Publicacao/Comunicacao
Intimação - Despacho
DESPACHO
EXEQUENTE: UNIAO FEDERAL - FAZENDA NACIONAL
EXECUTADO: COBERTORES MOURAD LTDA. Advogado do(a)
EXECUTADO: MARCONI HOLANDA MENDES - SP111301 DECISÃO
CUMPRIMENTO DE SENTENÇA (156) Nº 0001120-33.2016.4.03.6100
Trata-se de ação declaratória de inexigibilidade de títulos, ajuizada por Cobertores Mourad Ltda contra a União Federal, para declaração de nulidade da cobrança e cancelamento do protesto. A União foi citada em 05/2017, e apresentou contestação (fls.55/75). Decisão de fls. 113/114, datada de 05/2017, acolheu a impugnação ao valor da causa apresentada pela União Federal, alterando-se o valor para R$ 372.463,93. Diante do indeferimento do pedido de justiça gratuita (ID 16950319) e não recolhimento das custas, a autora apresentou pedido para desistência da ação (ID 23474841). Assim, foi prolatada sentença de extinção, em 01/04/2020 (ID 30550507), condenando a autora a pagar honorários à ré, fixados em 10% sobre o valor da causa. A União Federal apresentou início do cumprimento de sentença, para recebimento da quantia de R$ 46.548,19, pedido em 03/21. A executada foi intimada para pagamento, quedando-se inerte, ao que foram determinadas pesquisas no SISBAJUD e RENAJUD (ID 243287939), todas infrutíferas.
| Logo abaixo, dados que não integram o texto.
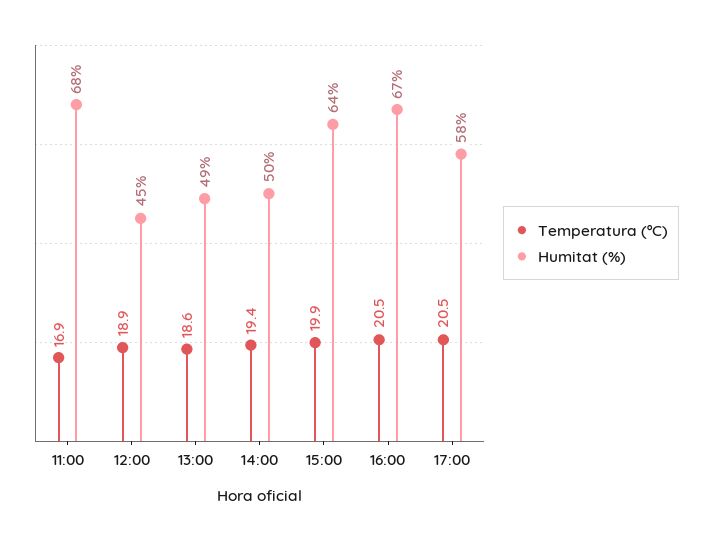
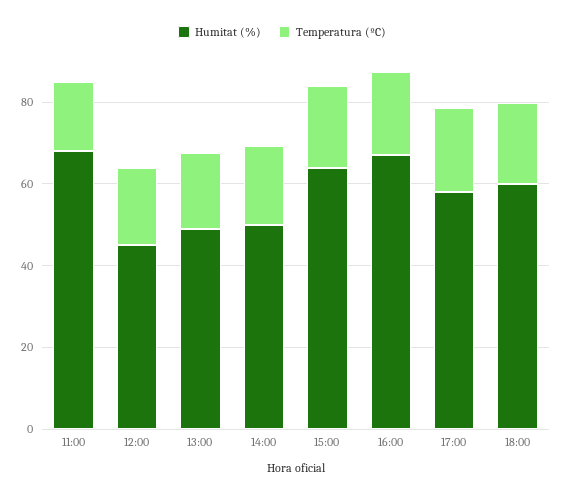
Humitat (%), 18:00: none -> 60
Temperatura (ºC), 18:00: none -> 20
ID 260839427: Em resposta, a executada pleiteia o reconhecimento da prescrição intercorrente, sob alegação de que se trata de cumprimento de sentença iniciado em 2016, e no qual não foi proferido qualquer ato decisório, tão somente atos ordinatórios, os quais não interromperiam o prazo da prescrição intercorrente, positivada expressamente no novo CPC. É o relatório. Decido. Conforme narração dos fatos acima,
trata-se de processo de conhecimento que teve seu devido andamento até a formação do título judicial, e cujo cumprimento de sentença foi iniciado em março de 2021. Assim, houve a formação do título em 01/04/2020, certificado o trânsito em julgado ocorrido em 22/07/2020 (ID 41425983), e iniciado o cumprimento de sentença em março de 2021, pelo que, na data de hoje, apenas dois anos após iniciada a execução, e estando a exequente atuante na movimentação processual, não há qualquer elemento para reconhecer a alegada ocorrência da prescrição intercorrente. Assim, rejeito a alegação de prescrição intercorrente. Advirta-se à executada quanto aos riscos do reconhecimento da litigância de má-fé, bem como de ato atentatório à dignidade da justiça, ao fundamentar dispondo contra a realidade dos autos, estando sujeita a multa, conforme prevista no CPC, no caso de reiteração da medida. Prossiga-se com o sobrestamento, nos termos da decisão ID 260508031. Cumpra-se. Int. São Paulo, 27 de fevereiro de 2023.